• [What you are asked to do] Set down the data again word for word. Skip any pictures.

• [Records to use]
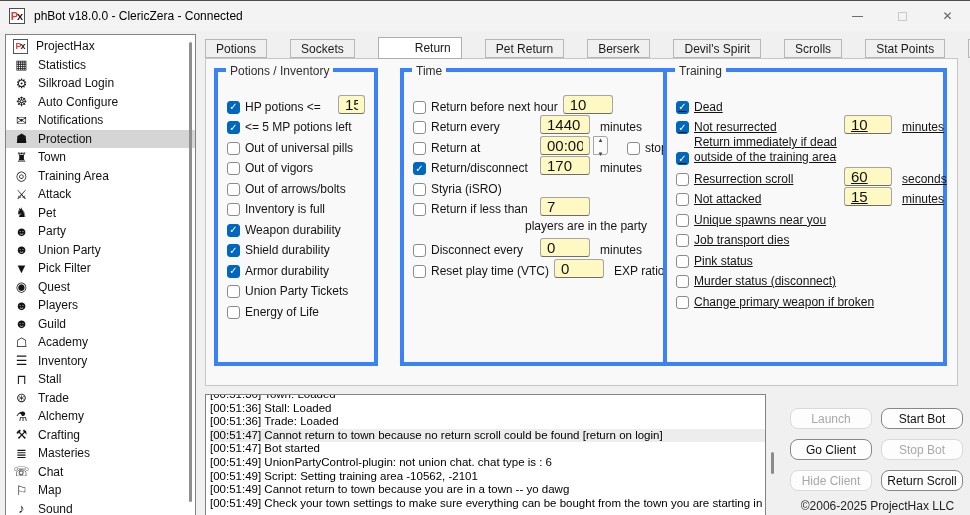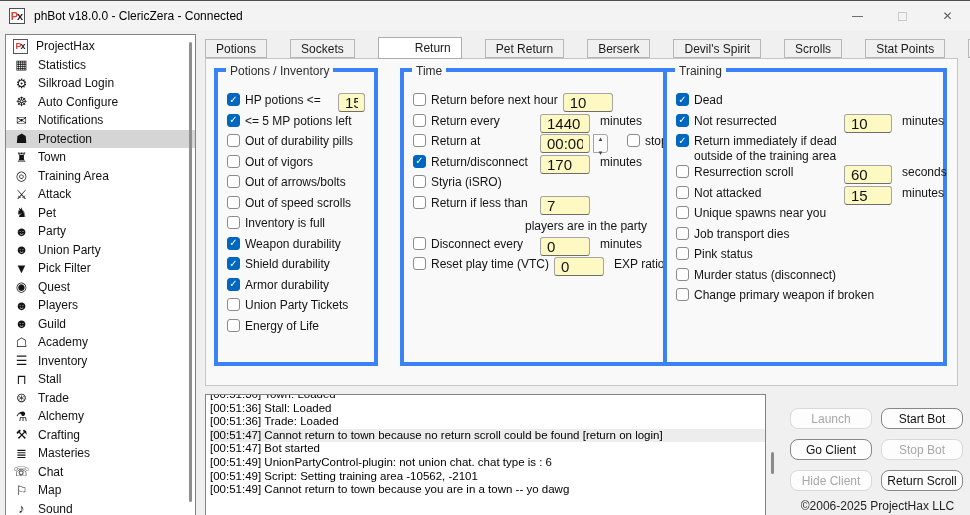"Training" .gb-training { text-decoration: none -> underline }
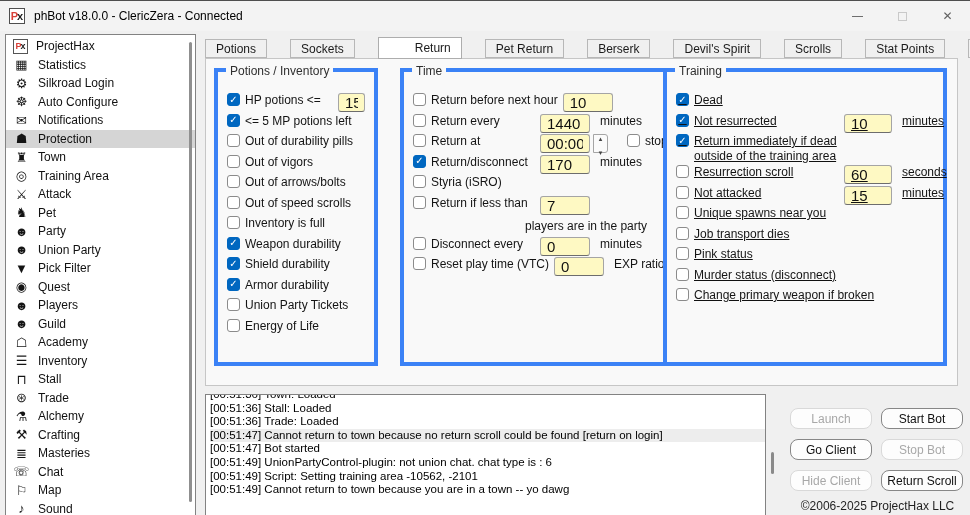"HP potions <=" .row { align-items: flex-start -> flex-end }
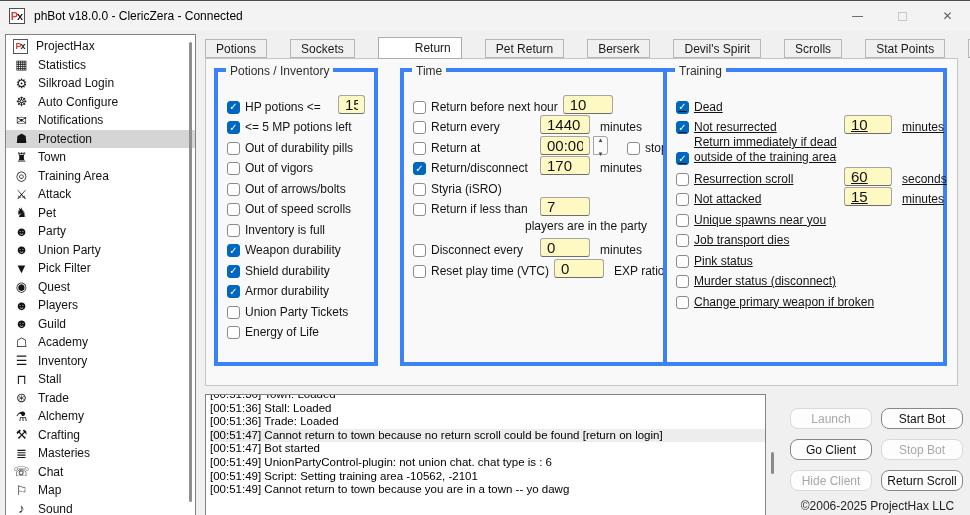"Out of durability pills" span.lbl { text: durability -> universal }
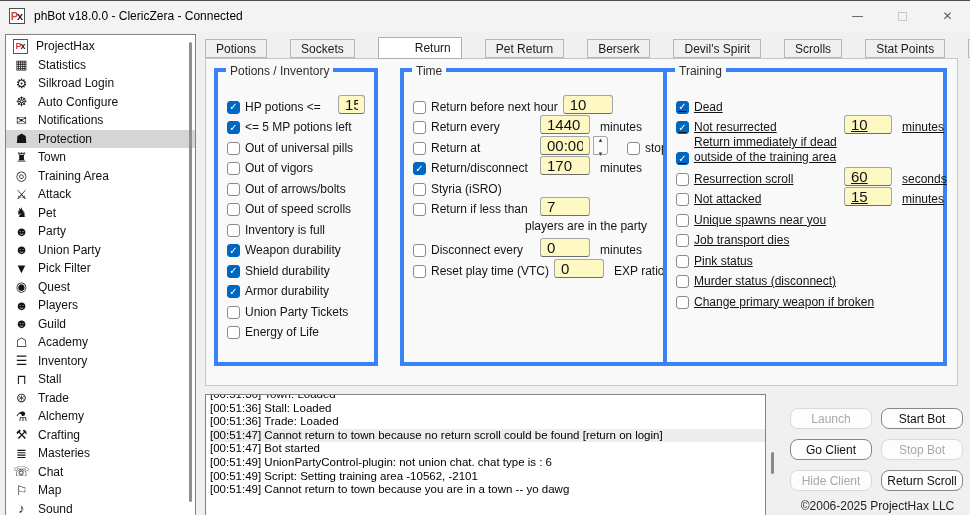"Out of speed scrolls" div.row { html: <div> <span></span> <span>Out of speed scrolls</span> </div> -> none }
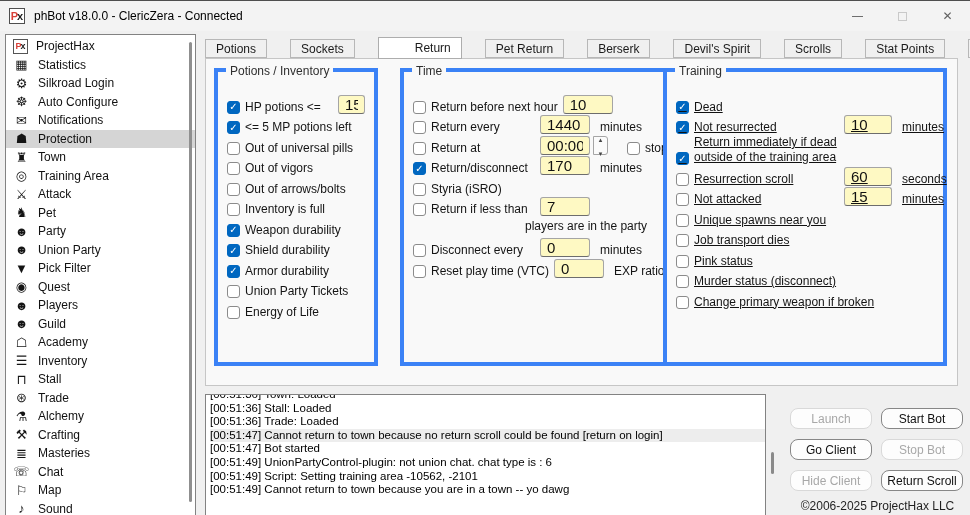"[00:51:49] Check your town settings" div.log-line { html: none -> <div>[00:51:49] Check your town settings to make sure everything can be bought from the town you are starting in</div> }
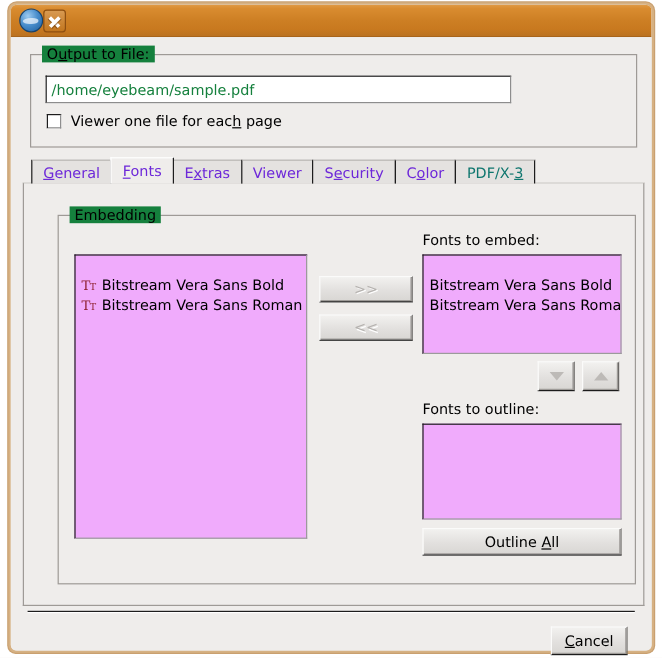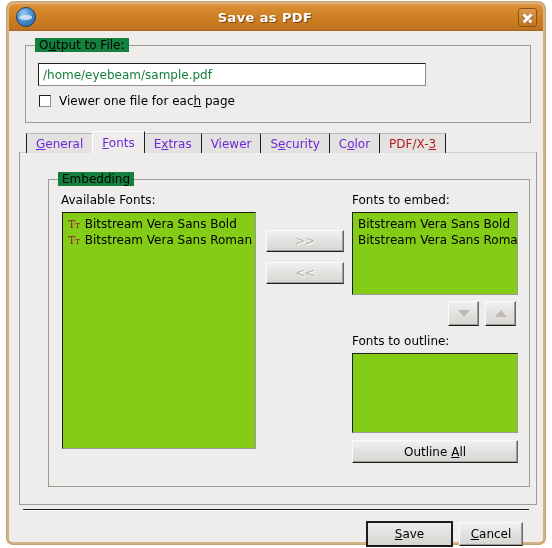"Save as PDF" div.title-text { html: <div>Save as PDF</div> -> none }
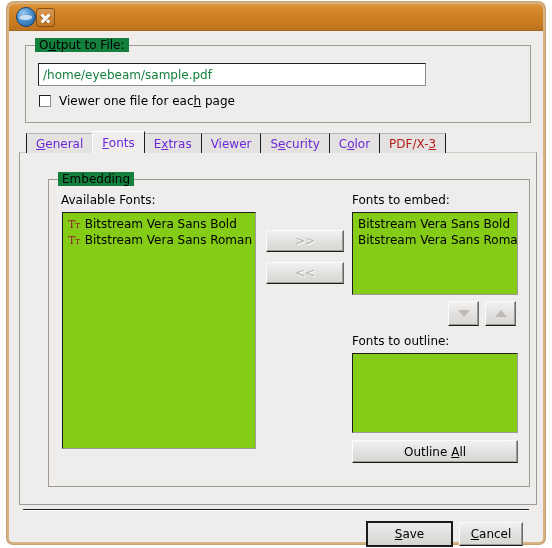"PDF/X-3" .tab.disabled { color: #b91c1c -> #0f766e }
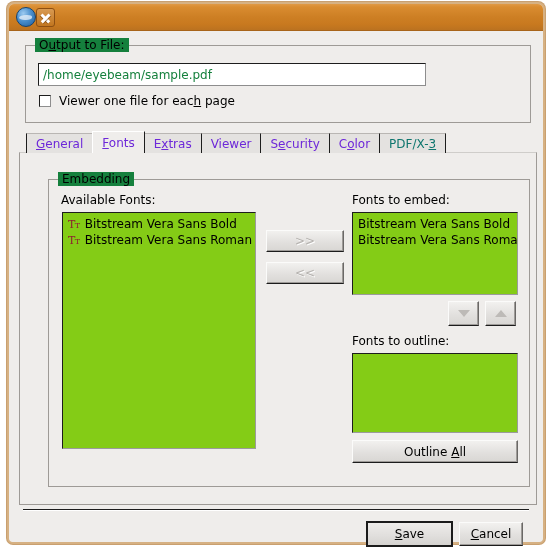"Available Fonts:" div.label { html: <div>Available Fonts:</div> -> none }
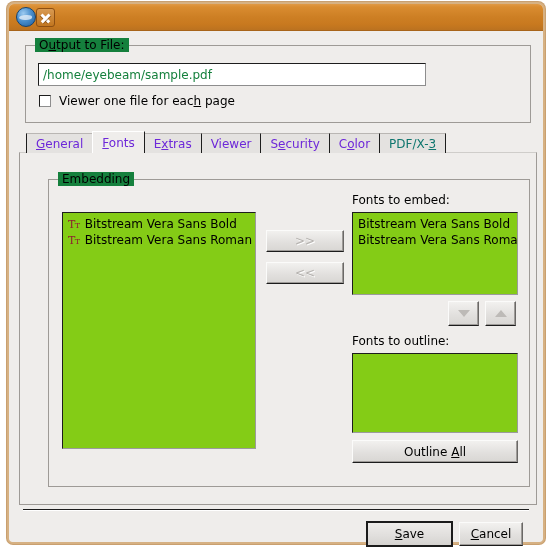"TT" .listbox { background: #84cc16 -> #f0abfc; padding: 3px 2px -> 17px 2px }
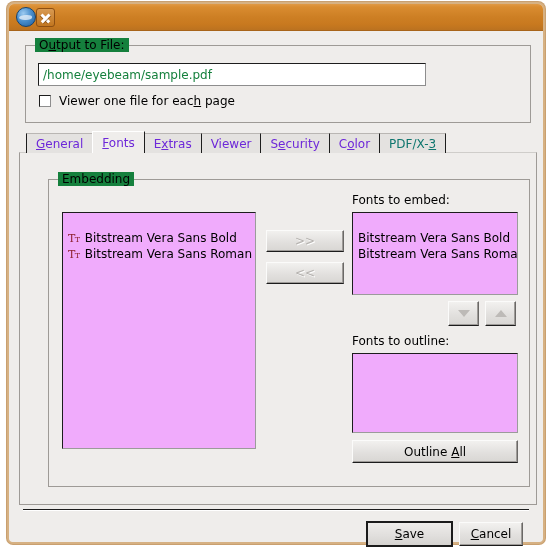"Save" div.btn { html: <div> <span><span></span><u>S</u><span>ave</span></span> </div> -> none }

• [Answer for this exercise]
"Training" .gb-training { text-decoration: none -> underline }
"HP potions <=" .row { align-items: flex-start -> flex-end }
"Out of durability pills" span.lbl { text: durability -> universal }
"Out of speed scrolls" div.row { html: <div> <span></span> <span>Out of speed scrolls</span> </div> -> none }
"[00:51:49] Check your town settings" div.log-line { html: none -> <div>[00:51:49] Check your town settings to make sure everything can be bought from the town you are starting in</div> }
"Save as PDF" div.title-text { html: <div>Save as PDF</div> -> none }
"PDF/X-3" .tab.disabled { color: #b91c1c -> #0f766e }
"Available Fonts:" div.label { html: <div>Available Fonts:</div> -> none }
"TT" .listbox { background: #84cc16 -> #f0abfc; padding: 3px 2px -> 17px 2px }
"Save" div.btn { html: <div> <span><span></span><u>S</u><span>ave</span></span> </div> -> none }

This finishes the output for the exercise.